In the PR business, a huge amount of thought and many, many hours are put into arriving at a finely crafted public image or perception of someone. Before you signed up for Facebook did you give any thought as to what your online persona would be? Before setting up your Twitter account, did you spend 10-15 minutes to write down some personal guidelines that would apply to yourself and how you will treat others? Isn’t it convenient how these platforms and technology enable your spontaneity, giving you the freedom to express yourself, many times with no consequences, at least immediately? We just had a local situation in Minnesota where a teenager insinuated a relationship, via a tweet, with a teacher/coach on a “Rumors” Twitter site. First of all, absolutely nothing will get “started” by having a “rumor” page for teenagers, right? Well, these things will get said, one way or another, right? Yes, gossip and rumor have been around for a few years but that gets to the crux of the matter: you used to have to say it face-to-face or, if you learned empathy and self-control, you refrained from any comments to begin with. But social media makes it so easy, it provides the platform and tools, that it is so hard to keep your mouth closed or, another novel idea, think before you post. I am not picking on teenagers, however, as there are numerous cases of adults posting questionable content and posts, or commenting on students that have resulted in career-enders. That is what it all gets down to: what will your reputation be and how will your actions on social media be perceived?
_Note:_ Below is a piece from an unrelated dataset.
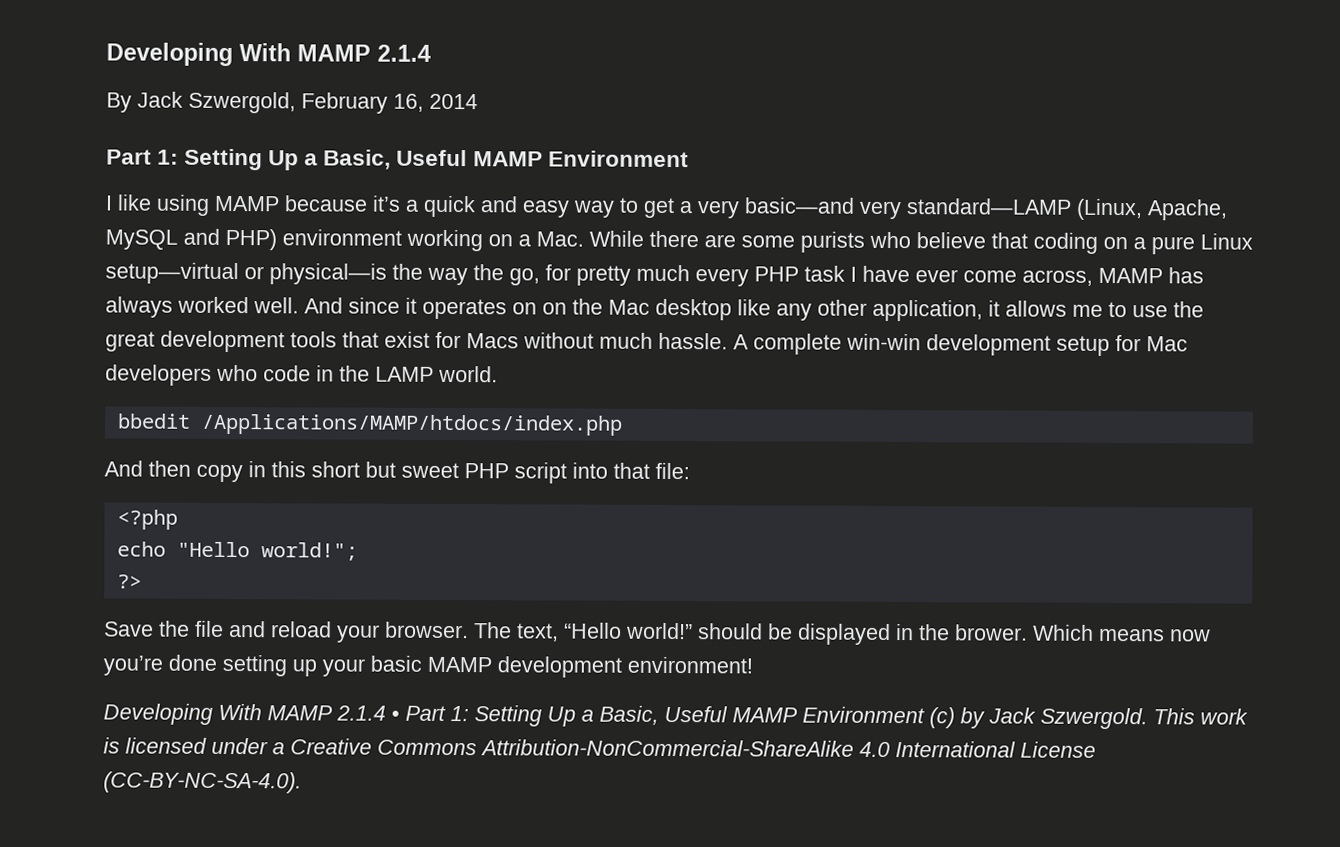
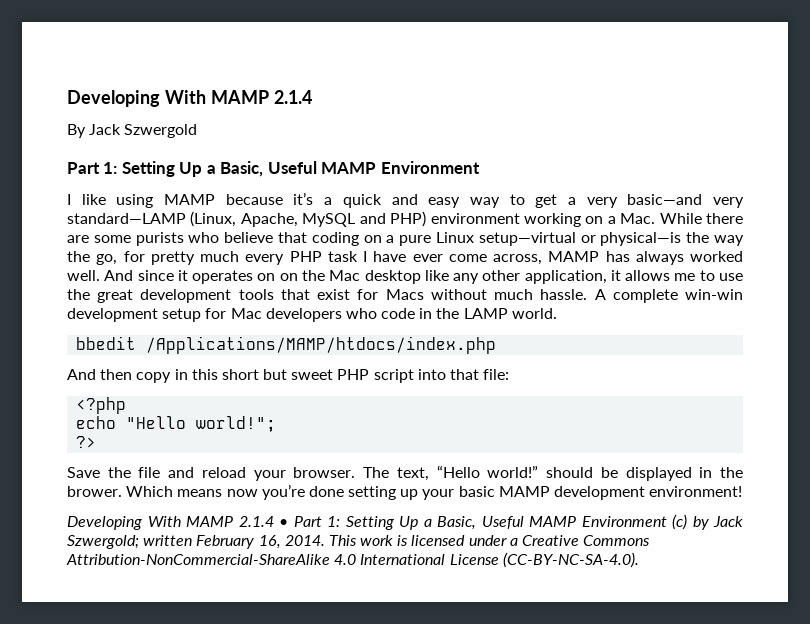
- By Jack Szwergold, February 16, 2014
+ By Jack Szwergold
- Developing With MAMP 2.1.4 • Part 1: Setting Up a Basic, Useful MAMP Environment (c) by Jack Szwergold.
+ Developing With MAMP 2.1.4 • Part 1: Setting Up a Basic, Useful MAMP Environment (c) by Jack Szwergold; written February 16, 2014.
A reputation is like a painting that is never finished, a work in progress, but after several paint strokes one starts to see an object or idea and as more paint is added, the picture becomes clearer and more revealing; more paint provides more information and answers questions as to what the painting truly is. Your reputation is the same, whether off-line or on-line. As more actions and opinions see the light of day, a painting of your values, your inner being, what type of person you are become clearer. Personal reputation has not changed since the dawn of man but I think we just have to be so much more vigilant today because of the expanding ways that we can communicate with our world. What do you think?
Do we each need a personal social media policy? Some people do and some don’t. Some people have an internal “policy” that guides their behavior – what might be right and what might be wrong. It’s called character, which then begins to paint a picture of your reputation.